L’avion de bombardement est à l’avion de chasse ce que le dreadnought est à un fin torpilleur. Les communiqués nous ont fait connaître depuis longtemps les exploits de ces puissantes escadres aériennes lourdement chargées d’explosifs et qui vont jeter leurs bombes et leurs obus de 90 ou de 155 dans les organisations industrielles et militaires à l’intérieur de la zone occupée par l’ennemi et jusque dans l’intérieur de l’Allemagne. On imagine la sensation que doit produire l’arrivée d’une de ces escadres dont les avions volent en triangle comme un grand vol de canards sauvages, et qu’escortent, tournant autour d’eux comme des chiens de bergers, d’actifs avions de chasse destinés à les protéger contre l’attaque des appareils ennemis.

Le lancement des projectiles (bombes ou fléchettes), du haut d’un avion, est d’ailleurs une opération beaucoup plus complexe et délicate qu’il ne semblerait à première vue.
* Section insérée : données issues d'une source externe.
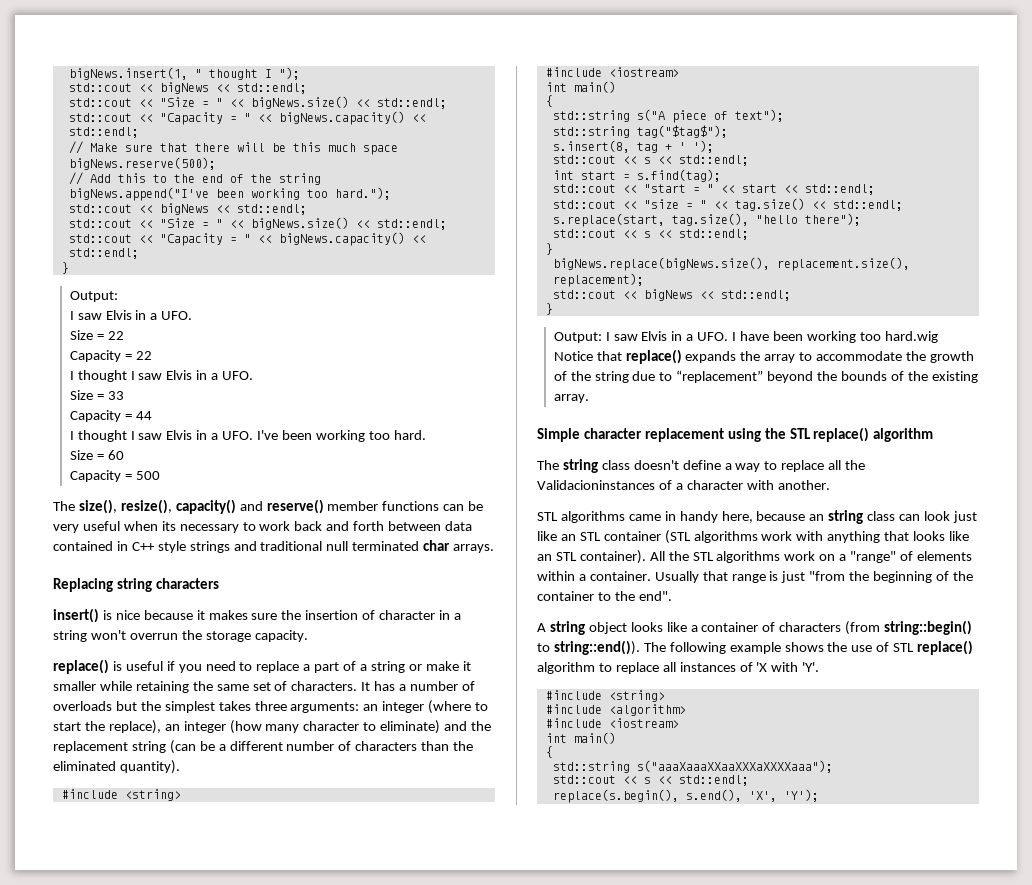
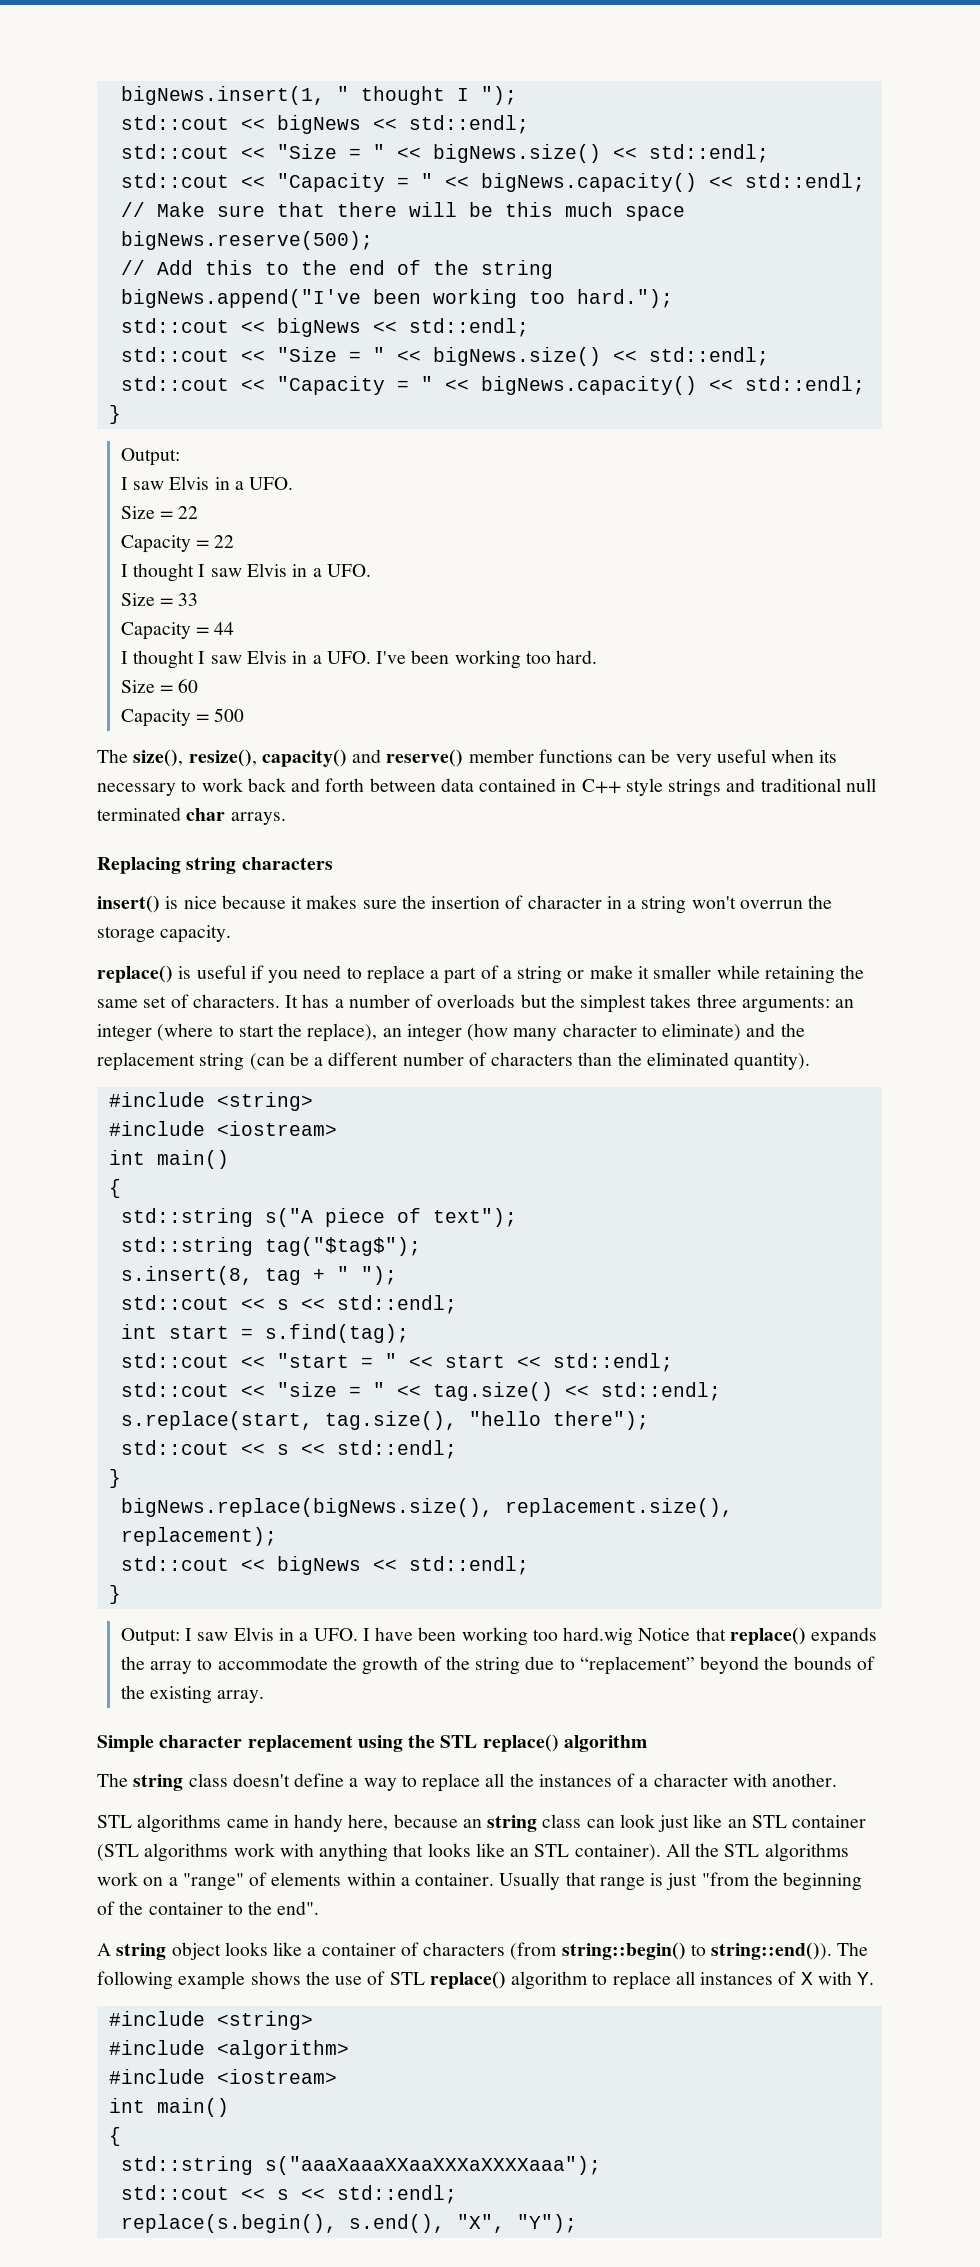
[678,140,714,153] ' '); -> [336,1266,397,1285] " ");
[537,480,655,490] Validacioninstances -> [538,1774,612,1787] instances
[756,662,820,672] 'X with 'Y'. -> [800,1971,875,1985] X with Y.
[748,789,819,802] 'X', 'Y'); -> [456,2214,577,2233] "X", "Y");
Si l’avion pouvait s’immobiliser complètement au-dessus du point visé, si d’autre part l’air était parfaitement calme, il est évident qu’il suffirait au bombardier pour atteindre son objectif, de lâcher ses projectiles lorsqu’il se trouve exactement au-dessus de lui et dans sa verticale. Mais ces conditions ne sont jamais réalisées : d’une part l’avion a généralement une certaine vitesse par rapport au sol ; les projectiles, au moment où on les lâche, seront donc eux-mêmes animés dans le sens de la marche d’une vitesse horizontale qui tend à les faire tomber en avant de la verticale de lancement. D’autre part, le vent pendant leur chute tend à les faire tomber plus en avant encore, s’il est de même sens que la marche de l’avion ou, dans le cas contraire, moins en avant. La trajectoire d’une bombe d’avion est donc très complexe et a conduit à construire, tant dans les appareils allemands que dans les nôtres, des viseurs de bombardement extrêmement ingénieux, accompagnés de tables de tir tenant compte de toutes les circonstances de lancement, et qui font des bombardemens aériens une opération aussi savante que le réglage d’un tir d’artillerie.